We aimed to evaluate the diagnostic performance of deep learning (DL)-based radiomics models for the noninvasive prediction of isocitrate dehydrogenase (IDH) mutation and 1p/19q co-deletion status in glioma patients using MRI sequences, and to identify methodological factors influencing accuracy and generalizability. Following PRISMA guidelines, we systematically searched major databases (PubMed, Scopus, Embase, Web of Science, and Google Scholar) up to March 2025, screening studies that utilized DL to predict IDH and 1p/19q co-deletion status from MRI data. We assessed study quality and risk of bias using the Radiomics Quality Score and the QUADAS-2 tool. Our meta-analysis employed a bivariate model to compute pooled sensitivity and specificity, and meta-regression to assess interstudy heterogeneity.
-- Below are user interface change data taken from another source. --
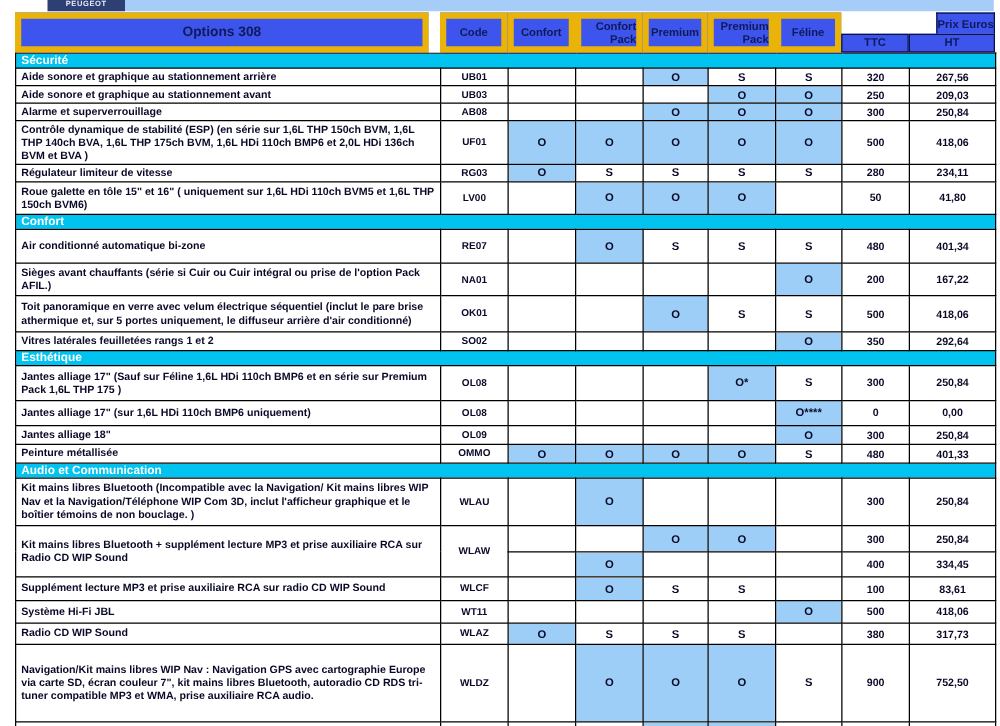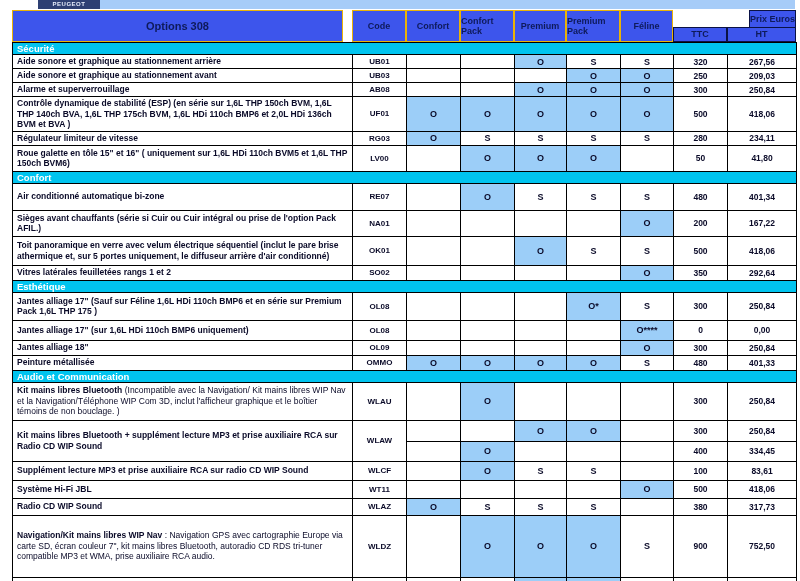--- a/index.html
+++ b/index.html
@@ -20,8 +20,8 @@
   .grid{position:absolute; left:12px; top:10px; width:784px;}
   .hdr{display:flex; width:784px; height:32px;}
   .hcell{background:var(--header-bg); color:var(--header-text); font-weight:bold;
-    font-size:9px; display:flex; align-items:center; justify-content:center; text-align:left;
-    border:1px solid #eab308; height:32px; line-height:10px;}
+    font-size:9px; display:flex; align-items:center; justify-content:center; text-align:right;
+    border:5px solid #eab308; height:32px; line-height:10px;}
   .hcell.options{width:331px; font-size:11px;}
   .hgap{width:9px; height:32px; background:#fff;}
   .w54{width:54px;} .w52{width:52px;} .w53{width:53px;}

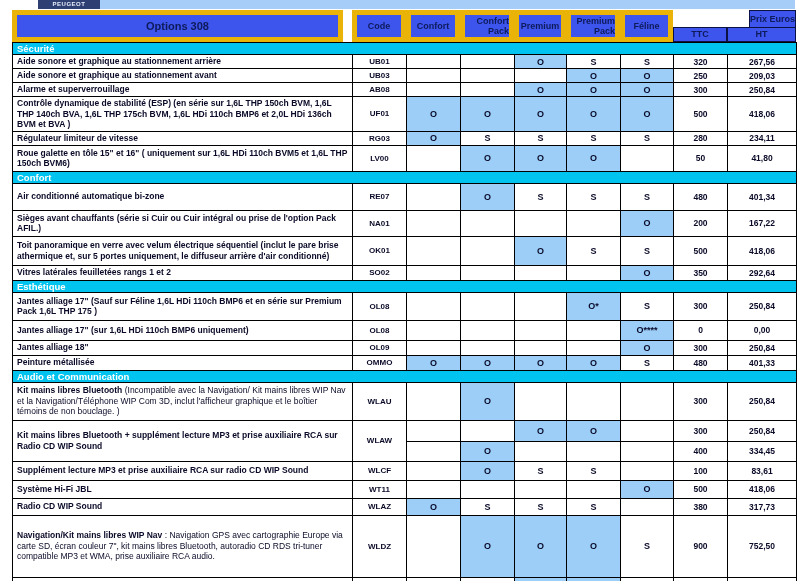--- a/index.html
+++ b/index.html
@@ -36,7 +36,7 @@
   table{border-collapse:collapse; table-layout:fixed; width:784px; margin-top:0;}
   td{border:1px solid var(--border); color:var(--body-text); vertical-align:middle; overflow:hidden;}
   td.label{font-size:8.5px; line-height:10.5px; padding:1px 3px 1px 4px; text-align:left;}
-  td.label b{font-weight:bold;} td.label span{font-weight:normal;}
+  td.label b{font-weight:bold;} td.label span{font-weight:bold;}
   td.code{font-size:8px; font-weight:bold; text-align:center;}
   td.opt{font-size:9px; font-weight:bold; text-align:center;}
   td.opt.hl{background:var(--highlight);}

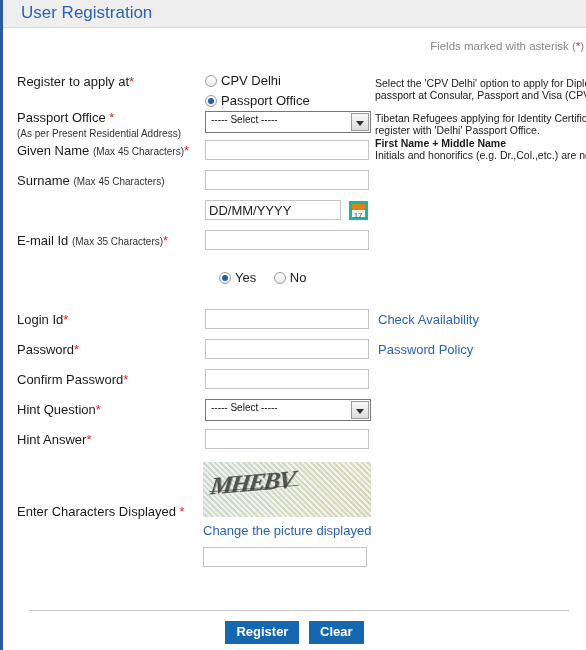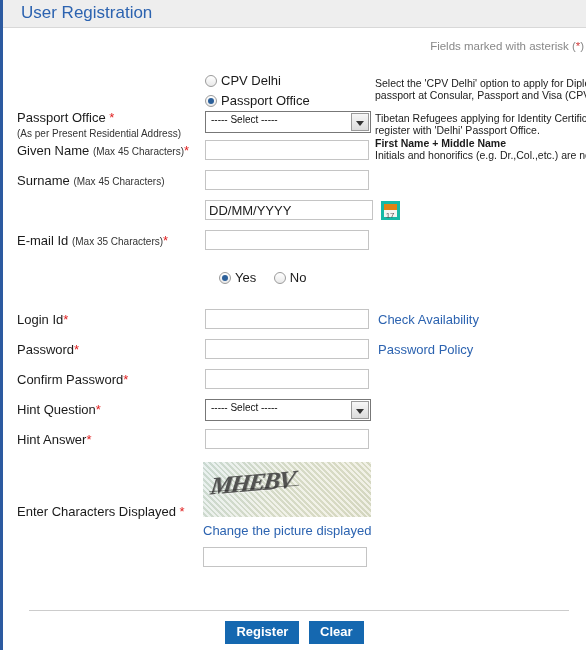--- a/index.html
+++ b/index.html
@@ -328,6 +328,9 @@
   <div class="form">
 
     <div class="row" style="height:46px;">
+      <div class="lbl" style="top:16px;">
+        <span>Register to apply at</span><span class="star">*</span>
+      </div>
       <div class="radio-group" style="top:15px;">
         <div class="radio-item" style="display:block;margin-bottom:5px;">
           <span class="rdo"></span><span>CPV Delhi</span>

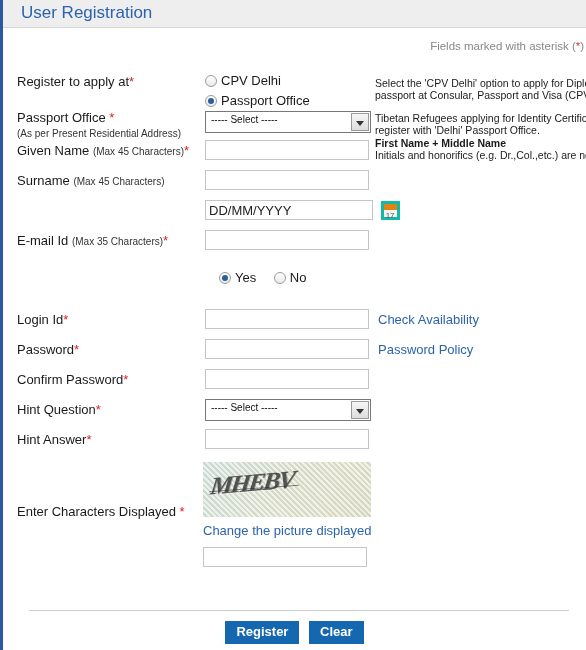--- a/index.html
+++ b/index.html
@@ -124,7 +124,7 @@
     padding: 1px 3px;
     outline: none;
   }
-  input.txt.dob { width: 168px; }
+  input.txt.dob { width: 136px; }
 
   .selwrap {
     width: 166px;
Among the 1517 unique publications, 104 were included in the qualitative synthesis, and 72 underwent meta-analysis. Pooled estimates for IDH prediction in test cohorts yielded a sensitivity of 0.80 (95% CI: 0.77-0.83) and specificity of 0.85 (95% CI: 0.81-0.87). For 1p/19q co-deletion, sensitivity was 0.75 (95% CI: 0.65-0.82) and specificity was 0.82 (95% CI: 0.75-0.88). Meta-regression identified the tumor segmentation method and the extent of DL integration into the radiomics pipeline as significant contributors to interstudy variability. Although DL models demonstrate strong potential for noninvasive molecular classification of gliomas, clinical translation requires several critical steps: harmonization of multi-center MRI data using techniques such as histogram matching and DL-based style transfer; adoption of standardized and automated segmentation protocols; extensive multi-center external validation; and prospective clinical validation. Question Can DL based radiomics using routine MRI noninvasively predict IDH mutation and 1p/19q co-deletion status in gliomas, and what factors affect diagnostic accuracy? Findings Meta-analysis showed 80% sensitivity and 85% specificity for predicting IDH mutation, and 75% sensitivity and 82% specificity for 1p/19q co-deletion status. Clinical relevance MRI-based DL models demonstrate clinically useful accuracy for noninvasive glioma molecular classification, but data harmonization, standardized automated segmentation, and rigorous multi-center external validation are essential for clinical adoption.